▶ What you will do: Copy the records below exactly, from the line containing "[804,531,909,550] Cryptsetup, ->" through the last line, and leave out every picture.

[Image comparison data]
┌──
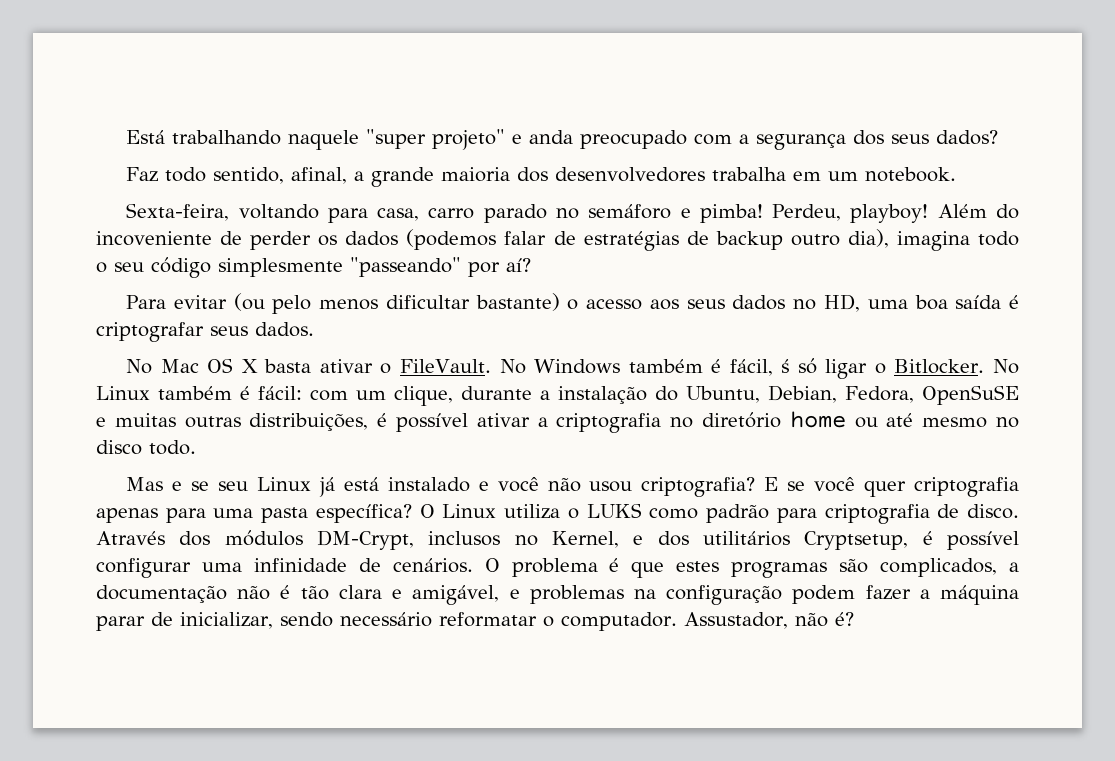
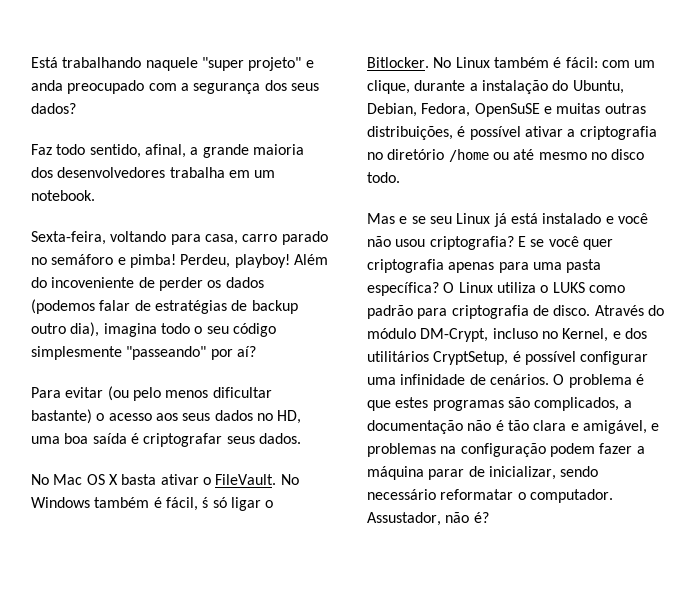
[789,411,846,428] home -> [448,149,489,162] /home
[179,530,501,550] dos módulos DM-Crypt, inclusos -> [647,305,664,316] [367,328,538,342] do módulo DM-Crypt, incluso
[804,531,909,550] Cryptsetup, -> [433,351,509,365] CryptSetup,

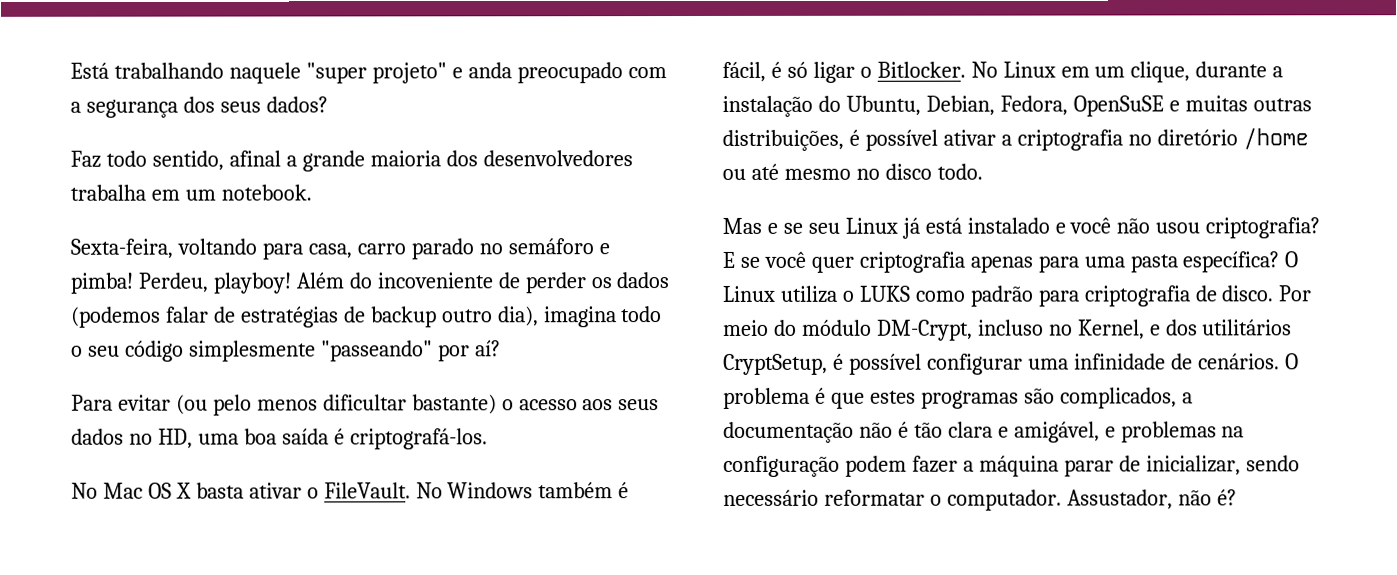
[144,144,186,158] afinal, -> [228,150,281,167] afinal
[143,433,301,447] criptografar seus dados. -> [349,428,488,450] criptografá-los.
[202,497,209,508] ś -> [770,61,782,78] é
[493,57,630,68] também é fácil: com -> [1060,66,1090,78] em
[594,305,644,316] Através -> [1278,285,1313,302] [723,319,769,336] Por meio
└──
▶ Task solution:
[804,531,909,550] Cryptsetup, -> [433,351,509,365] CryptSetup,

[144,144,186,158] afinal, -> [228,150,281,167] afinal
[143,433,301,447] criptografar seus dados. -> [349,428,488,450] criptografá-los.
[202,497,209,508] ś -> [770,61,782,78] é
[493,57,630,68] também é fácil: com -> [1060,66,1090,78] em
[594,305,644,316] Através -> [1278,285,1313,302] [723,319,769,336] Por meio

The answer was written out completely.